The decision-making process for each student was up against all natural and cultural desires. The decision to participate was not a normal decision for an 18-, 19-, or 20-year-old. It was at times agonizing, as it required the putting to death of fleshly desires, and so was, by all accounts, a miracle.
This process happened in some similar form or fashion 193 times.
Each student has a tangled web of sin-soaked circumstances that encumbers—both through personal sin and the sins of influencers. None starts at neutral, or as simply a “fine young person” with a functional family. There are rampant divorces, abusive relationships, absent fathers, tragically early deaths, drug addictions, and every level of conflict that has resulted from these circumstances.
And then there are the “normal” Christian lives, rife with myriad insecurities that flow from the “normal” self-centered heart: 193 uphill battles.

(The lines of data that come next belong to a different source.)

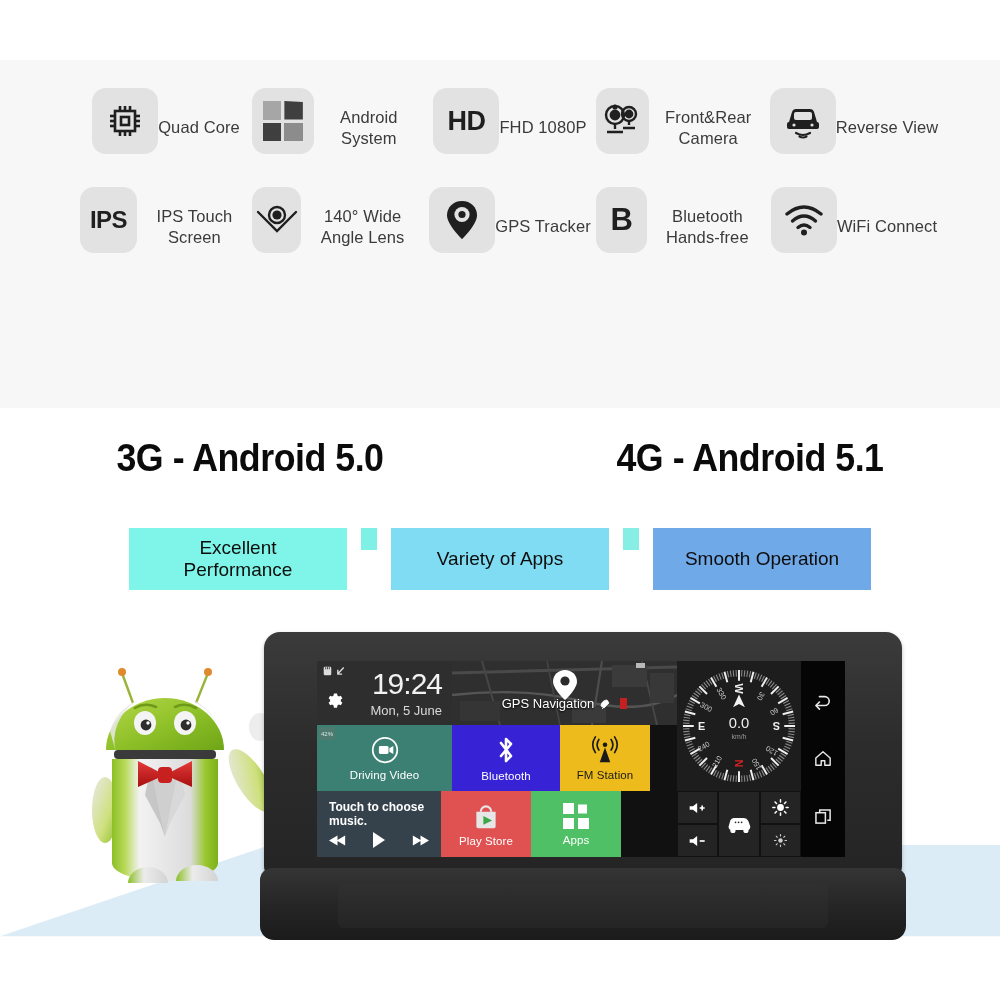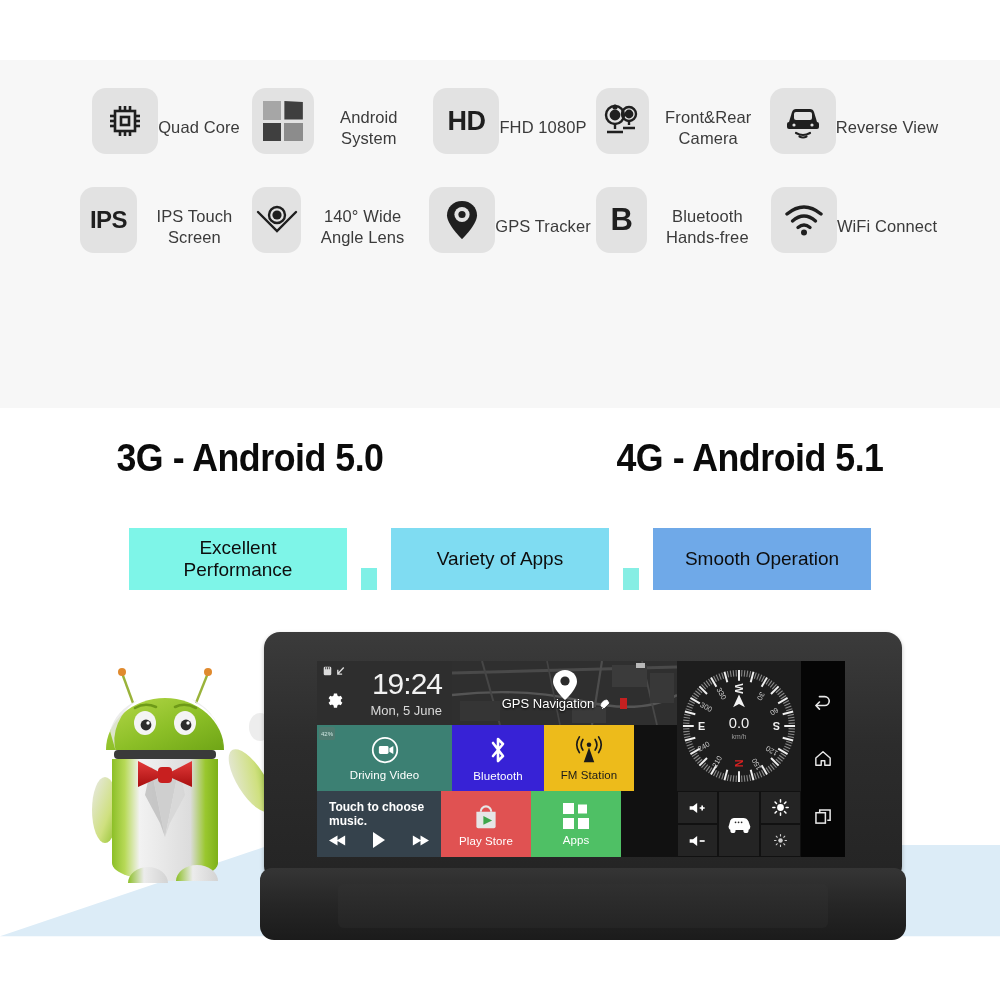--- a/index.html
+++ b/index.html
@@ -84,21 +84,21 @@
     letter-spacing: -.5px;
     transform: scaleX(.94);
   }
 
   
   #pill-row {
     position: absolute;
     left: 0; top: 528px;
     width: 1000px;
     display: flex;
-    align-items: flex-end;
+    align-items: flex-start;
     justify-content: center;
     gap: 0px;
   }
   .pill {
     height: 62px;
     display: flex;
     align-items: center;
     justify-content: center;
     text-align: center;
     font-size: 19px;
@@ -188,21 +188,21 @@
   #gear-icon-wrap { position: absolute; left: 7px; bottom: 11px; }
   #tile-gps { width: 225px; position: relative; background: #2a2a2a; }
   #map-bg { position: absolute; inset: 0; }
   #gps-caption { position: absolute; left: 0; right: 0; bottom: 14px;
                  display: flex; align-items: center; justify-content: center; gap: 6px; }
   #gps-caption span { font-size: 13px; color: #fff; text-shadow: 0 1px 2px #000; }
   #tile-compass-spacer { width: 124px; background: #1d1d1d; }
 
   
   #tile-driving { width: 135px; background: #3c8073; }
-  #tile-bt { width: 92px; background: #3722d6; }
+  #tile-bt { width: 108px; background: #3722d6; }
   #tile-fm { width: 90px; background: #edbb1b; }
   #tile-fm .tile-label { color: #1a1a1a; }
   #tile-music { width: 124px; background: #35424c; justify-content: space-between;
                 padding: 9px 12px 8px; align-items: stretch; }
   #music-text { font-size: 12px; color: #fff; font-weight: bold; }
   #music-ctrls { display: flex; align-items: center; justify-content: space-between; }
   #tile-play { width: 90px; background: #e05252; }
   #tile-apps { width: 90px; background: #4fc065; }
 
   

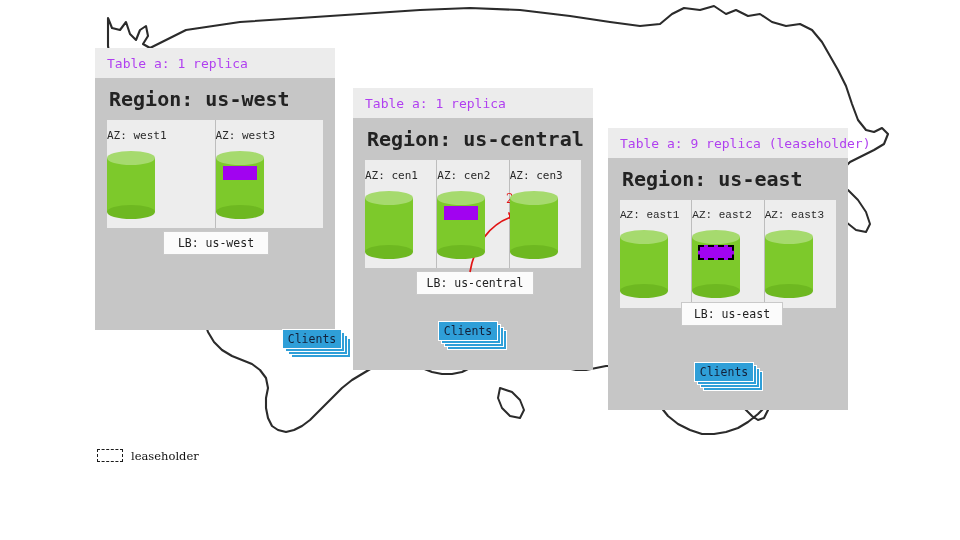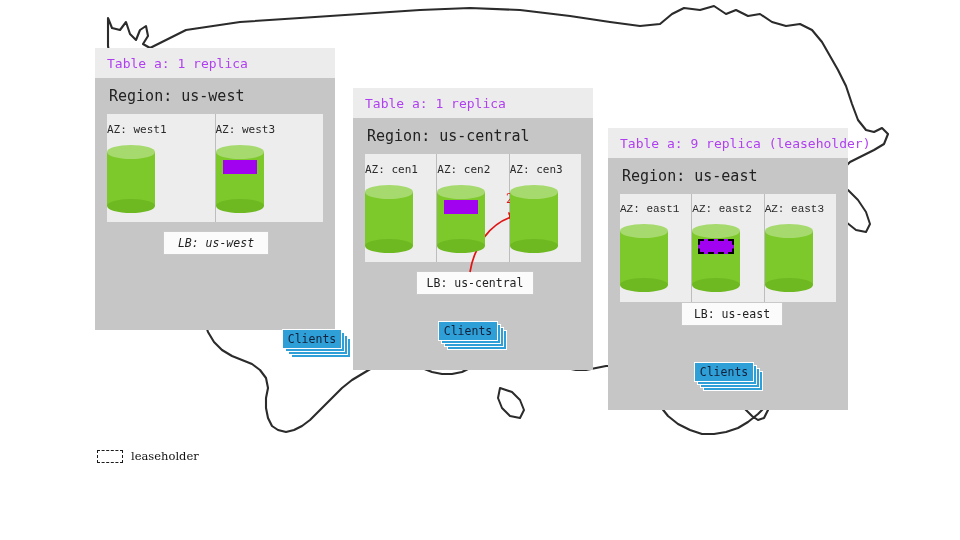--- a/index.html
+++ b/index.html
@@ -23,23 +23,24 @@
     box-sizing:border-box;
   }
   .panel-head-text{
     color:#b03ff0;
     font-size:13px;
     letter-spacing:0px;
     white-space:nowrap;
   }
   .region-title{
     color:#222222;
-    font-size:15px;
+    font-size:20px;
     padding:9px 0 9px 14px;
     white-space:nowrap;
+    font-weight:bold;
   }
   .az-strip{
     background:#ededed;
     margin:0 12px;
     display:flex;
     position:relative;
     box-sizing:border-box;
   }
   .az{
     flex:1 1 0;
@@ -106,21 +107,21 @@
   }
 
   
   #arrow-layer{position:absolute;left:0;top:0;width:960px;height:540px;}
   .arrow-label{
     position:absolute;color:#e11414;font-size:12px;
     font-family:"DejaVu Serif","Liberation Serif",serif;
   }
 
   
-  .legend{position:absolute;display:flex;align-items:flex-end;}
+  .legend{position:absolute;display:flex;align-items:flex-start;}
   .legend .swatch{
     width:26px;height:13px;border:1.5px dashed #1b1b1b;background:transparent;
     box-sizing:border-box;
   }
   .legend .legend-text{
     margin-left:8px;font-size:11.5px;color:#111;
     font-family:"DejaVu Serif","Liberation Serif",serif;
   }
 </style>
 </head>
@@ -176,21 +177,21 @@
         <span class="az-label">AZ: west3</span>
         <div class="cyl" style="width:48px;height:68px;">
           <div class="top" style="height:14px;z-index:3;"></div>
           <div class="body" style="top:7px;height:54px;z-index:1;"></div>
           <div class="bottomcap" style="height:14px;z-index:2;"></div>
           <div class="replica" style="left:7px;top:15px;width:34px;height:14px;z-index:5;"></div>
         </div>
       </div>
     </div>
 
-    <div class="lb" style="left:68px;top:183px;width:106px;height:24px;font-style:italic;">
+    <div class="lb" style="left:68px;top:183px;width:106px;height:24px;">
       <span>LB: us-west</span>
     </div>
 
     <div class="clients" style="left:187px;top:281px;width:70px;height:28px;">
       <div class="card" style="left:9px;top:9px;width:60px;height:20px;"></div>
       <div class="card" style="left:6px;top:6px;width:60px;height:20px;"></div>
       <div class="card" style="left:3px;top:3px;width:60px;height:20px;"></div>
       <div class="card front" style="left:0px;top:0px;width:60px;height:20px;">
         <span>Clients</span>
       </div>

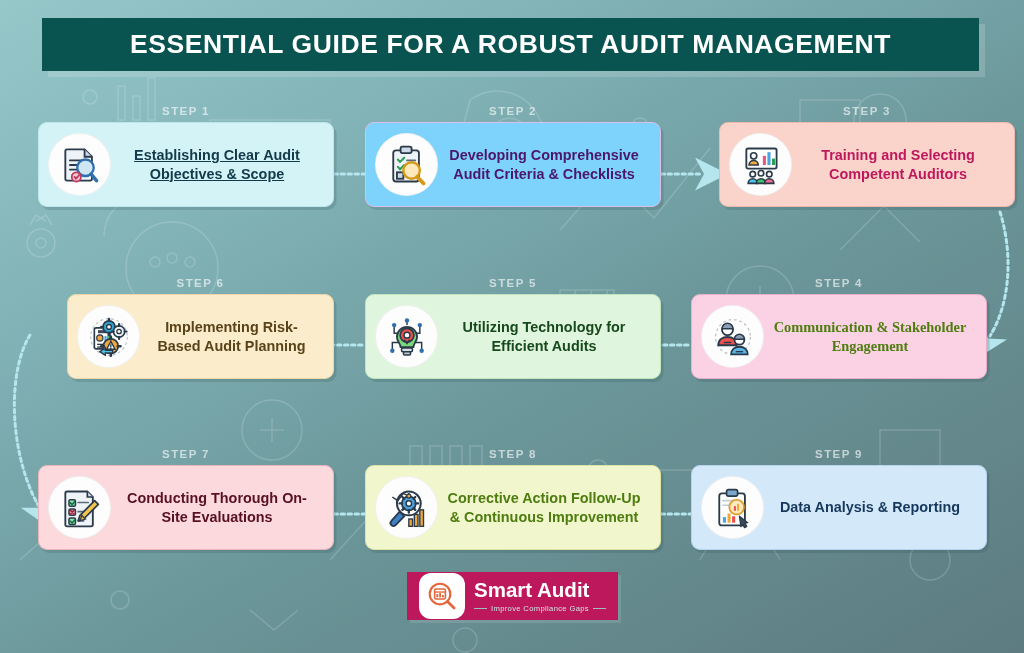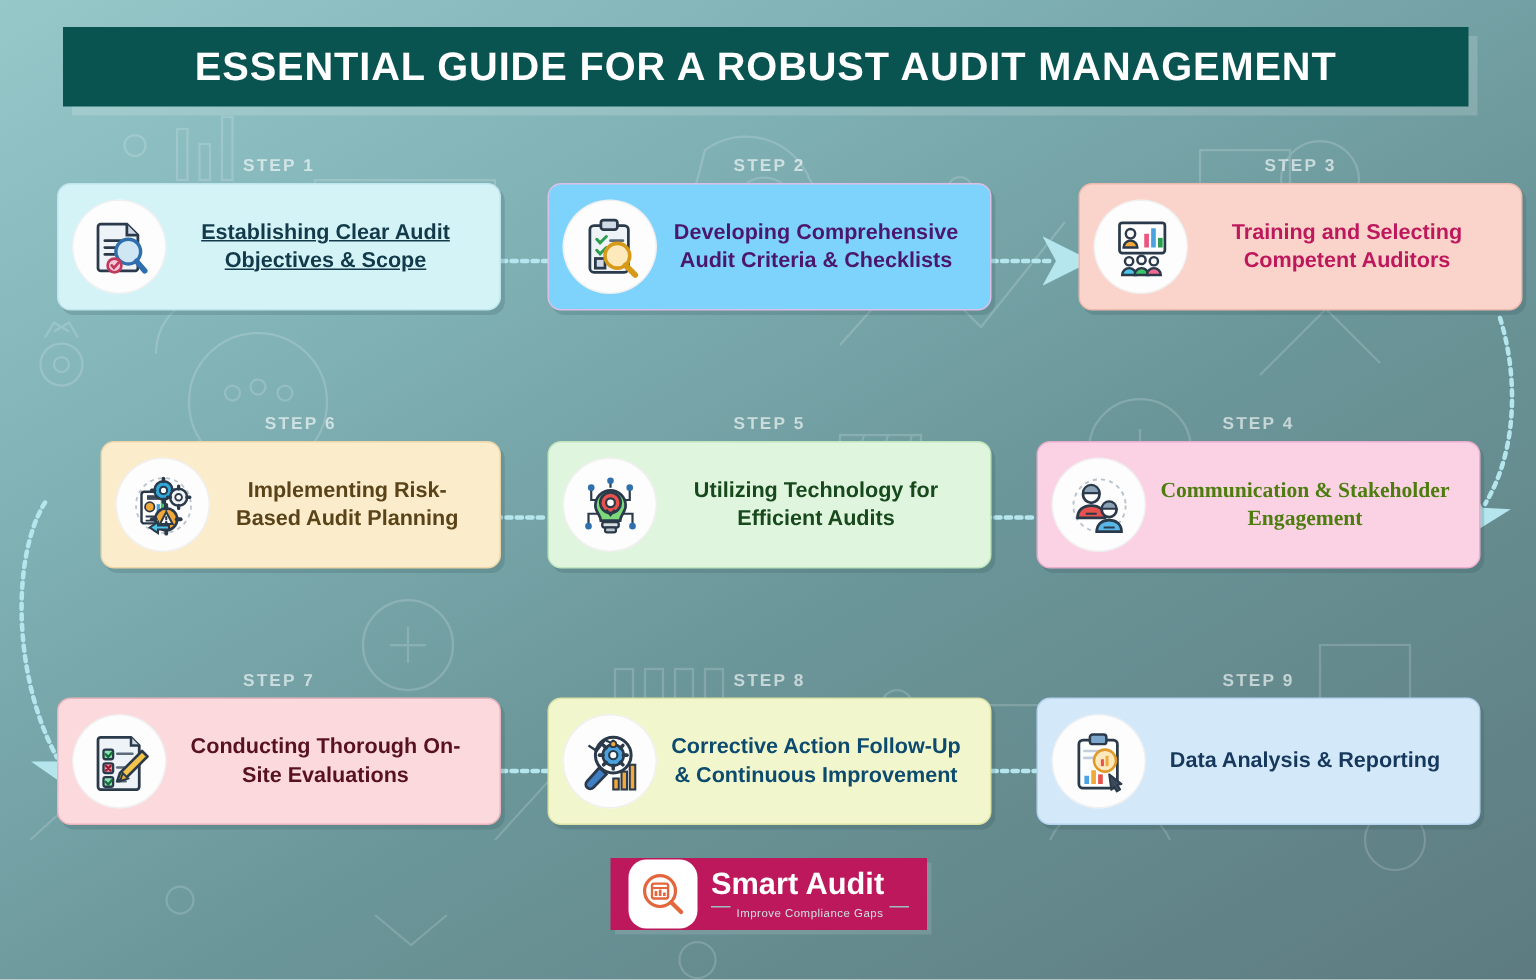--- a/index.html
+++ b/index.html
@@ -46,39 +46,39 @@
   }
 
   
   .c1 { background:#d4f3f7; border:1.5px solid #bfe6ec; }           .t1 { color:#123a4a;text-decoration:underline; }
   .c2 { background:#7dd3fc; border:1.5px solid #dcbfe6; }           .t2 { color:#4a176b; }
   .c3 { background:#fad4ca; border:1.5px solid #eeb9ad; }           .t3 { color:#be185d; }
   .c4 { background:#fbd2e4; border:1.5px solid #e8aecb; }           .t4 { color:#4d7c0f;font-family:Liberation Serif, serif; }
   .c5 { background:#dff5dd; border:1.5px solid #c0e5bd; }           .t5 { color:#17491d; }
   .c6 { background:#fbeccb; border:1.5px solid #ecd6a8; }           .t6 { color:#5a4318; }
   .c7 { background:#fbd9dd; border:1.5px solid #eab4bc; }           .t7 { color:#58111f; }
-  .c8 { background:#f2f6cd; border:1.5px solid #dde2a6; }           .t8 { color:#0c4a6e; }
+  .c8 { background:#f2f6cd; border:1.5px solid #dde2a6; }           .t8 { color:#4d7c0f; }
   .c9 { background:#d3e8f9; border:1.5px solid #b6d4ef; }           .t9 { color:#16385c; }
 
   
   .logo-box {
     position:absolute; left:407px; top:572px; width:211px; height:48px;
     background:#be185d; display:flex; align-items:center; padding-left:12px;
     box-shadow:3px 3px 0 rgba(255,255,255,.12);
   }
   .logo-mark {
     width:46px; height:46px; border-radius:12px; background:#fff;
     display:flex; align-items:center; justify-content:center; flex:0 0 46px;
   }
   .logo-mark svg { width:33px; height:33px; }
   .logo-text { margin-left:9px; }
   .logo-name { color:#fff; font-size:20.5px; font-weight:bold; line-height:1.05; }
   .logo-tag {
     color:#cfe3e1; font-size:7.6px; letter-spacing:.35px; margin-top:3px;
-    display:flex; align-items:flex-start; gap:4px; white-space:nowrap;
+    display:flex; align-items:center; gap:4px; white-space:nowrap;
   }
   .logo-tag .rule { display:inline-block; width:13px; height:1px; background:#9dc0bd; }
 </style>
 </head>
 <body>
 
 <svg id="bg-pattern" viewBox="0 0 1024 653" preserveAspectRatio="none">
   <g stroke="#ffffff" stroke-width="1.5" fill="none" opacity="0.55">
     <circle cx="172" cy="268" r="46"></circle>
       <line x1="205" y1="300" x2="240" y2="335"></line>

These 18–22-year-olds were discipled for two months by other 18–22-year-olds (with a few older 20-something staff mixed in) who were all in over their heads. Yet almost every student sat with a group of staff and classmates at the end of the summer to proclaim the victories of gospel healing for insecurities and strained relationships. God gloriously and repetitively performed miracles.
All the students had to come face-to-face with themselves this summer. They had to take a brutally honest look at their sin and guilt before the living God. Then they had to abandon all pretense of personal merit and lay that sin at the foot of the cross, rather than seeking to simply correct it to restore their righteous status before God and man.
Students had to humbly receive the grace of God and not run back to old self-reliant ways. Or, if they did run back to old patterns, they repeated the glorious process of repentance and faith all over again.
For 14 of these students, this process happened for the very first time(!). For the previously-believing students, it happened with renewed vigor, most every day, and usually multiple times per day. This is not the way of the natural man.
The realities of sin and grace smell like death to the natural man … so we must conclude that every inclination of every heart at every point toward the grace of Christ was nothing short of a miracle.
193 lives, multiple times per day. You do the miracle math!
Students had to face a deep-seated fear of man and open their mouths to speak about Jesus on the beaches and at their workplaces. To conform to the pattern of the world would have been to keep silent at every juncture. The flesh cried, “No! It will be uncomfortable! They’ll think you’re strange!”
But still, Christ’s love compelled, and the gospel flowed from the lips of each student with shocking regularity. The overcoming of such opposition, each and every time, can only be described as a miracle.
At the Summer Training Project we have methods and means. We have training packages and a discipleship structure. But these things in and of themselves are no match for the subtle and manipulative schemes of the world, the flesh, and the devil.
So, in the final estimation, while we are certainly deeply involved in conversations and prayers and Bible studies, this really only affords us a front-row ticket to admire the miracles of our merciful Father.
I did … 193 times over—and over—and over.